Author John Barth, 93, died April 2, 2024 at a hospice in Bonita Springs FL. Barth was famed for his (often hilarious) experimental fiction.

His debut The Floating Opera appeared in 1956, but he attained literary fame with his third novel, The Sot-Weed Factor (1960). His innovations occasionally led him into speculative territory, notably in Giles Goat-Boy (1966) and The Last Voyage of Somebody the Sailor (1991). His 1967 essay “The Literature of Exhaustion” was a landmark for postmodernism, arguing that conventional approaches to ficiton writing had been “used up.” His collection of experimental stories Lost in the Funhouse (1969) was a National Book Award finalist, and collection Chimera won in 1973; both include speculative stories. In all, Barth published nearly a score of novels and story collections, plus books of critical essays. His final book was a collection of short non-fiction, Postscripts, in 2022.
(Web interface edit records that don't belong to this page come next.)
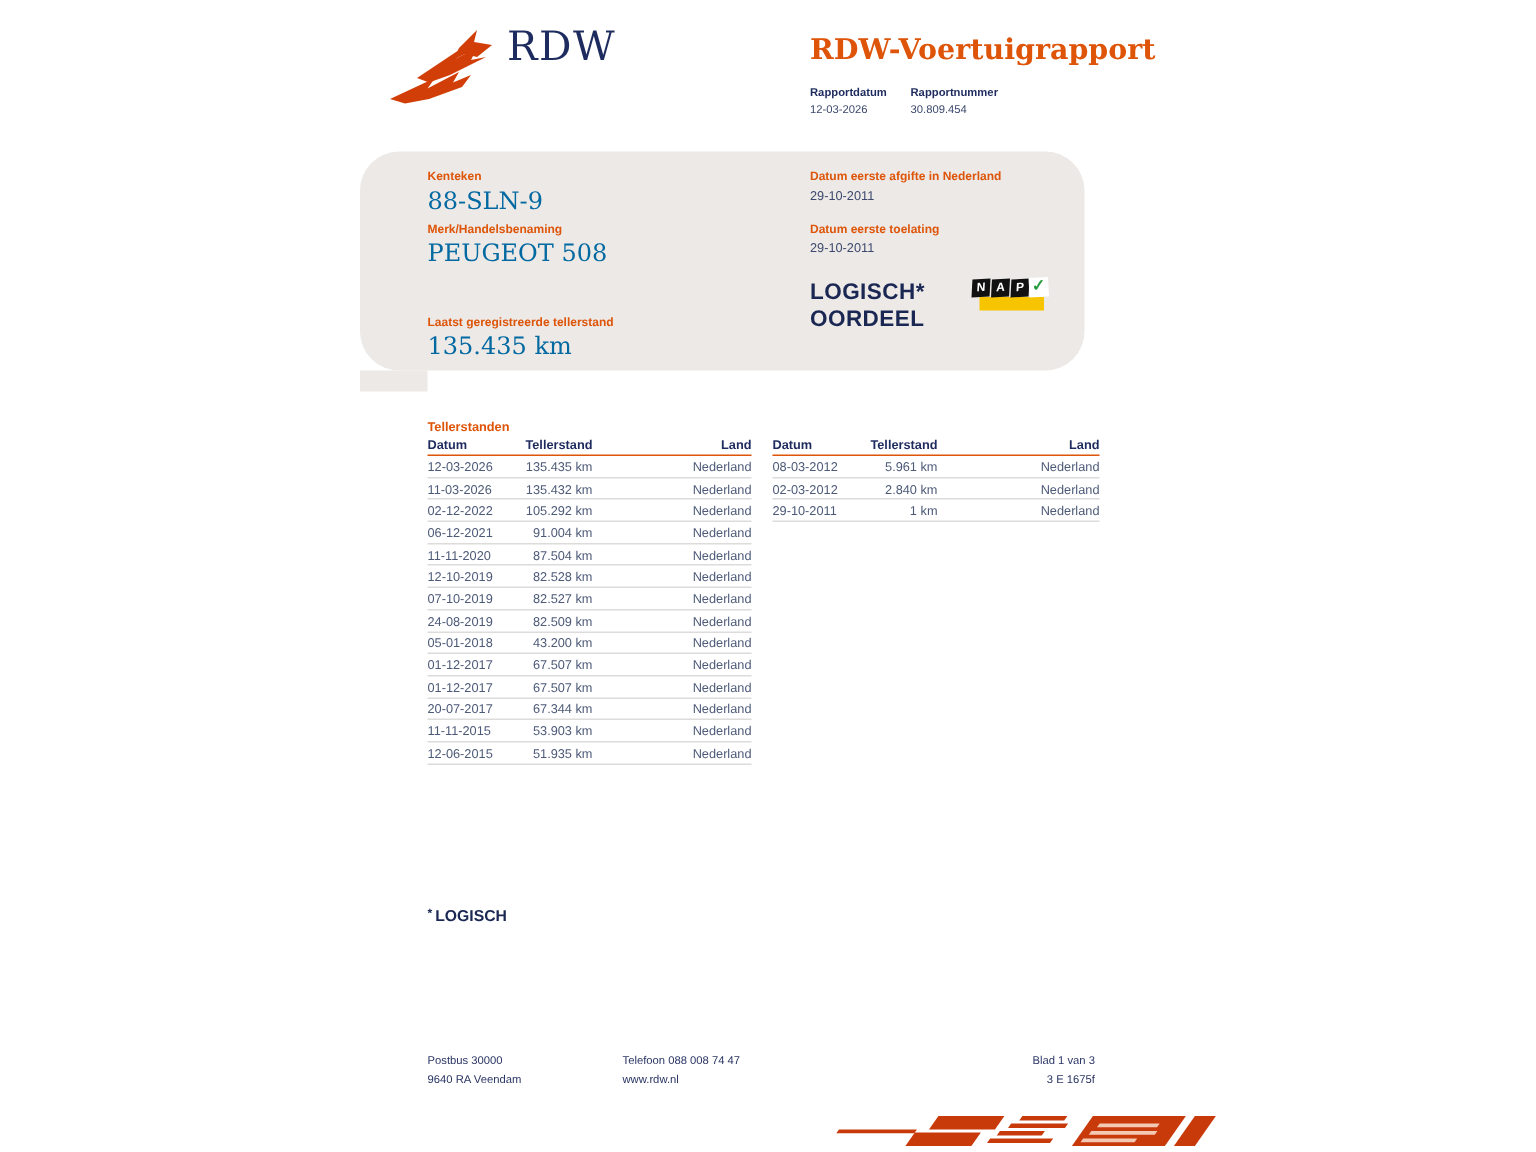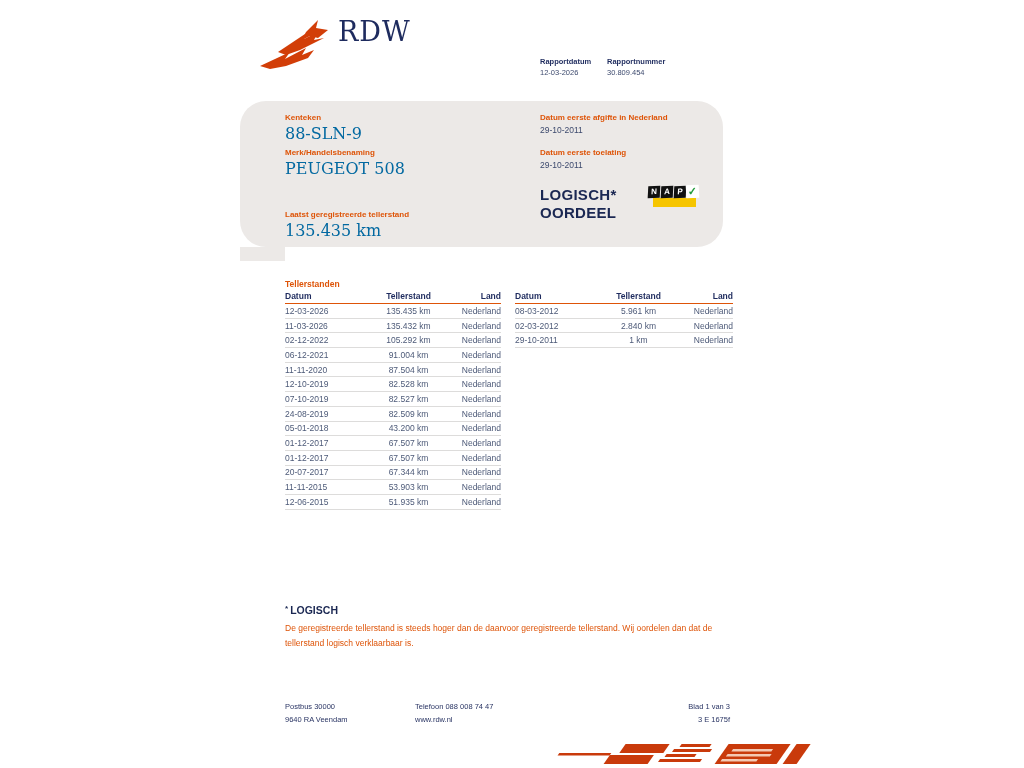--- a/index.html
+++ b/index.html
@@ -84,6 +84,7 @@
   </svg>
   <div class="logo-text">RDW</div>
 
+  <div class="report-title">RDW-Voertuigrapport</div>
   <div class="rep-label rep-col1">Rapportdatum</div>
   <div class="rep-label rep-col2">Rapportnummer</div>
   <div class="rep-value rep-col1">12-03-2026</div>

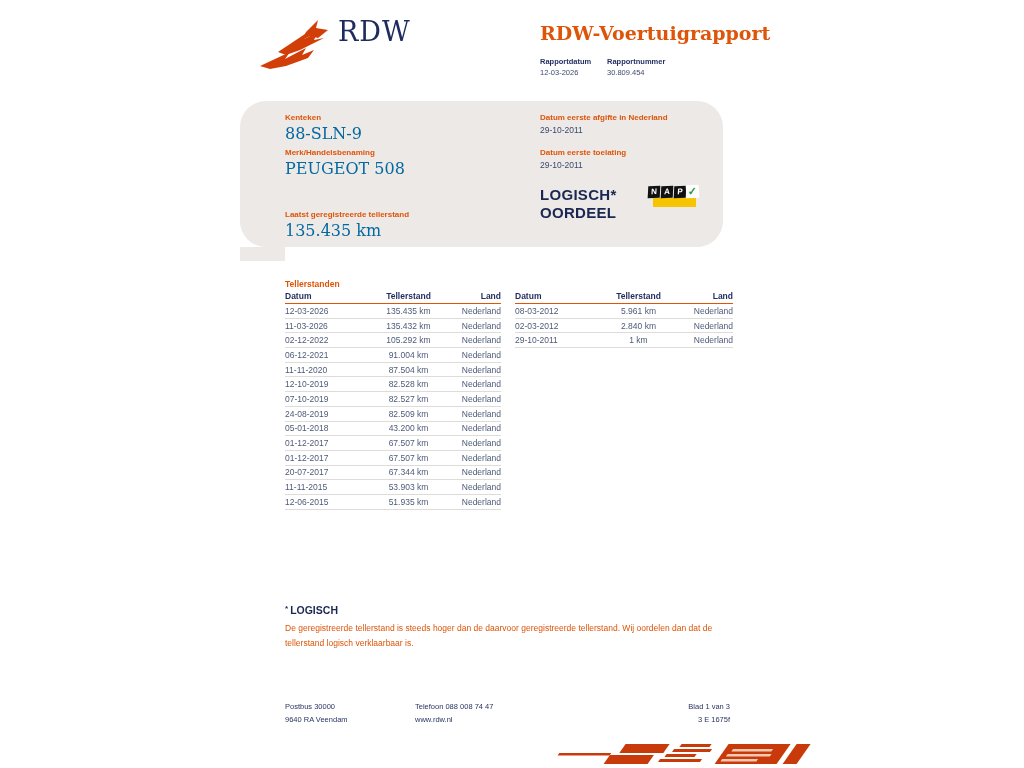--- a/index.html
+++ b/index.html
@@ -57,7 +57,7 @@
   }
   .cell { display:block; }
   .c-datum { flex:0 0 65px; text-align:left; }
-  .c-tell  { flex:0 0 45px; text-align:center;margin-left:36px; }
+  .c-tell  { flex:0 0 45px; text-align:right; }
   .c-land  { flex:1 1 auto; text-align:right; }
   
   .footnote { position:absolute; left:285px; top:604px; width:440px; }

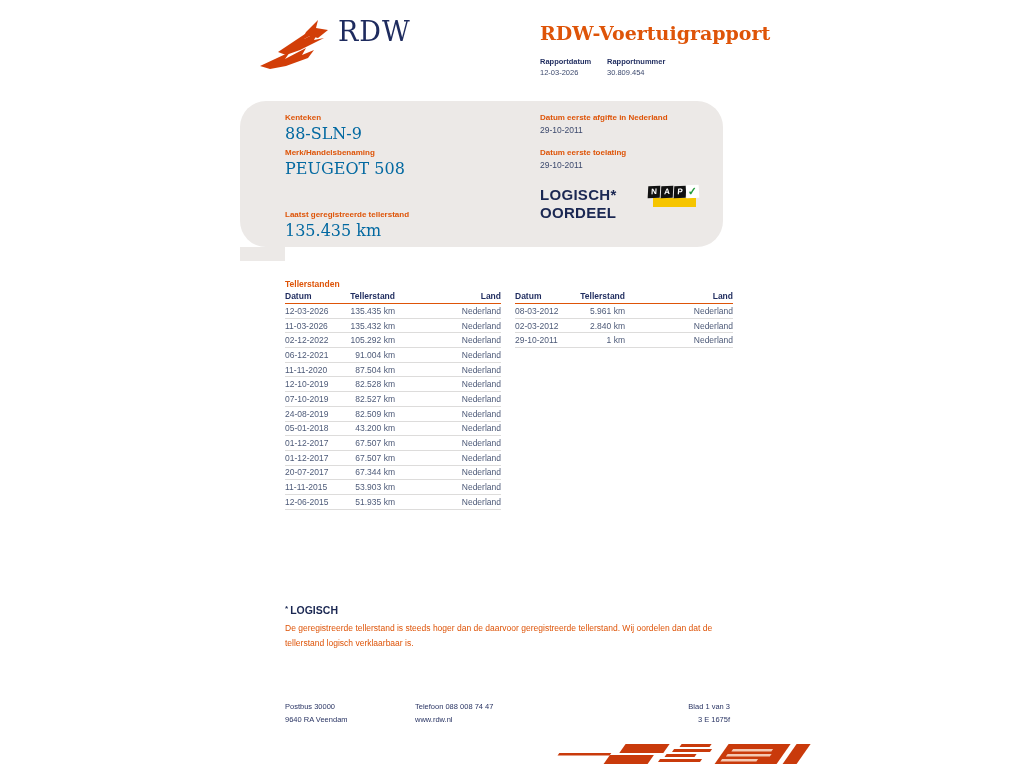--- a/index.html
+++ b/index.html
@@ -236,7 +236,6 @@
     <div class="fn-title">
       <span class="fn-ast">*</span><span>LOGISCH</span>
     </div>
-    <div class="fn-text">De geregistreerde tellerstand is steeds hoger dan de daarvoor geregistreerde tellerstand. Wij oordelen dan dat de tellerstand logisch verklaarbaar is.</div>
   </div>
 
   <div class="footer-line fc1 fr1">Postbus 30000</div>

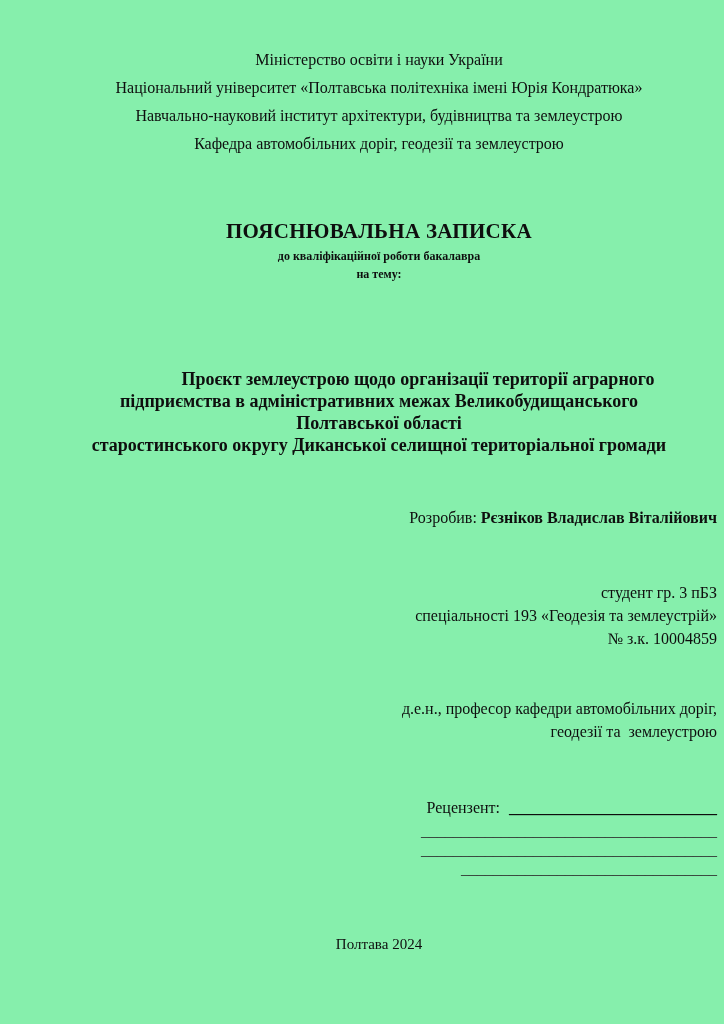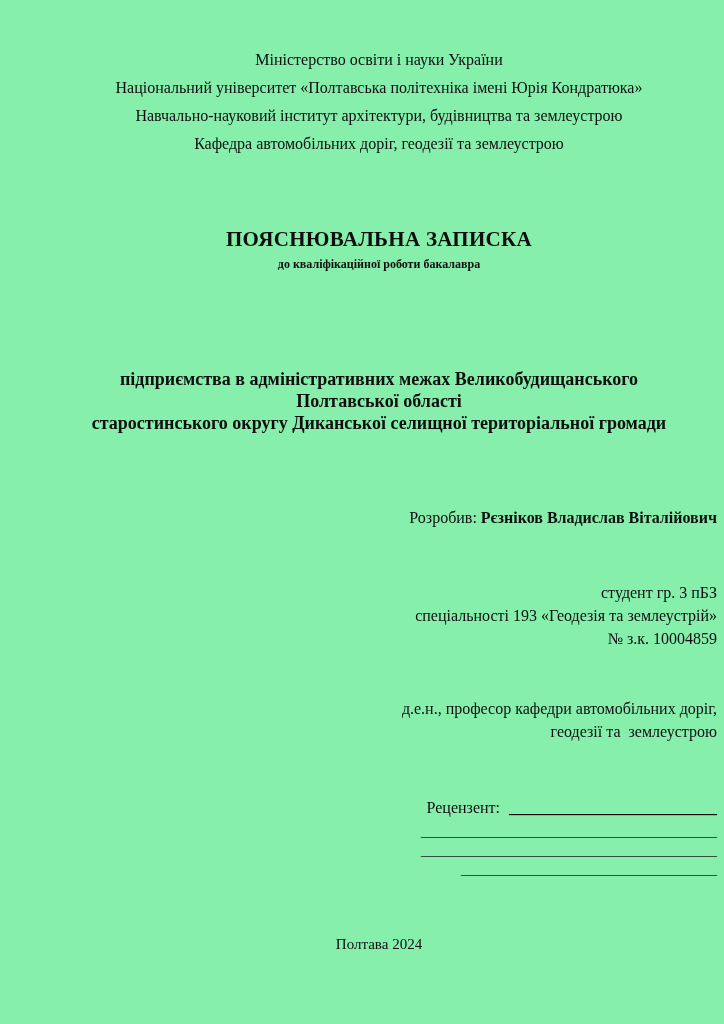--- a/index.html
+++ b/index.html
@@ -22,7 +22,7 @@
   .header-block { top: 46px; font-size: 16px; line-height: 28px; }
   .header-block p { margin: 0; }
 
-  .title-block { top: 226px; }
+  .title-block { top: 218px; }
   .title-block h1 {
     margin: 0;
     font-size: 21px;

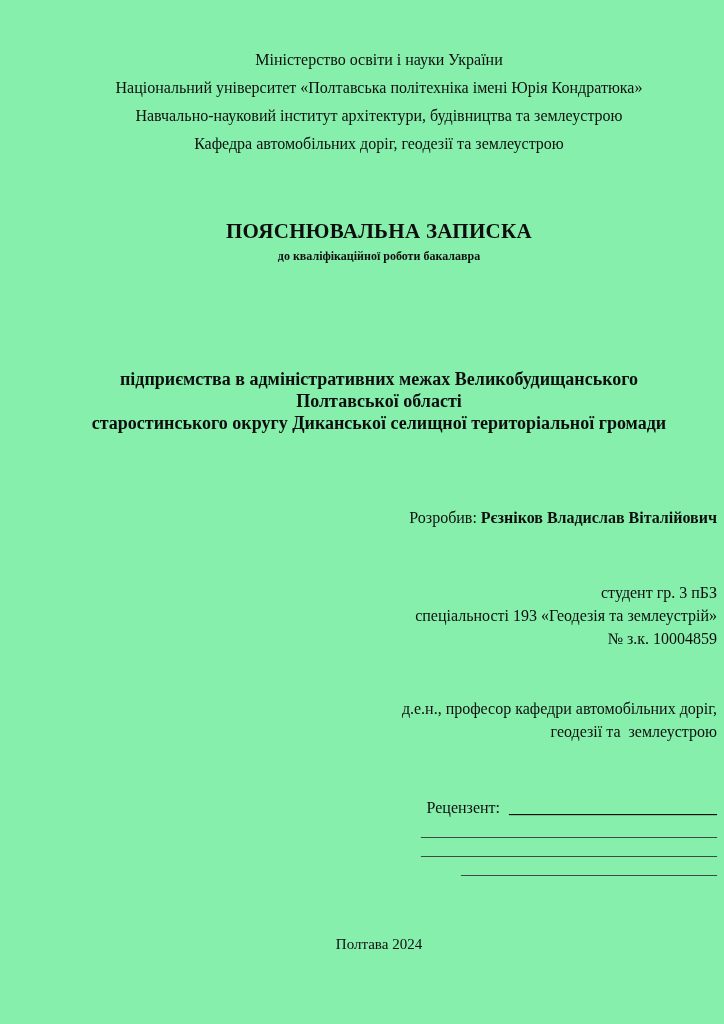--- a/index.html
+++ b/index.html
@@ -78,6 +78,7 @@
   <div class="centered-block title-block">
     <h1>ПОЯСНЮВАЛЬНА ЗАПИСКА</h1>
     <p class="first-sub">до кваліфікаційної роботи бакалавра</p>
+    <p>на тему:</p>
   </div>
 
   <div class="centered-block topic-block">

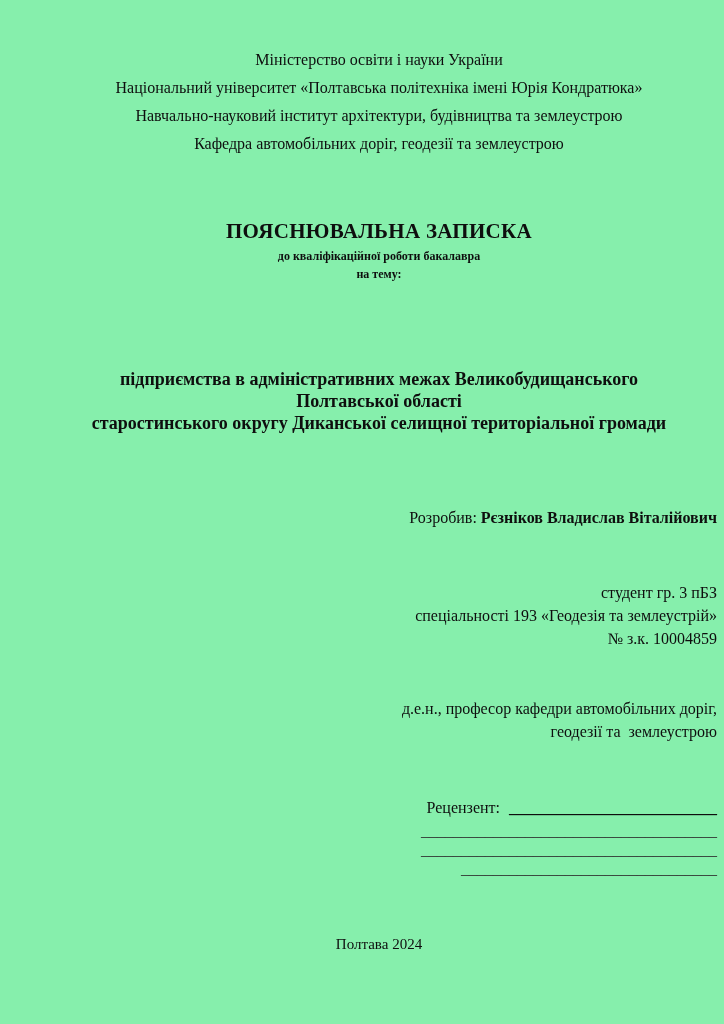--- a/index.html
+++ b/index.html
@@ -82,6 +82,7 @@
   </div>
 
   <div class="centered-block topic-block">
+    <p class="indent-first">Проєкт землеустрою щодо організації території аграрного</p>
     <p>підприємства в адміністративних межах Великобудищанського</p>
     <p>Полтавської області</p>
     <p>старостинського округу Диканської селищної територіальної громади</p>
John Simmons Barth was born on May 27, 1930 in Cambridge MD. He attended Johns Hopkins University, graduating in 1951, and earned his Master’s degree there in 1952. He taught at Pennsylvania State University from 1953-65, and the State University of New York at Buffalo from 1965-73, and in the writing department at Johns Hopkins from 1973-95, when he retired. He marred Harriette Strickland in 1950, and divorced in 1969; they had three children. He married Shelly Rosenberg in 1970, and he survives him, along with his children.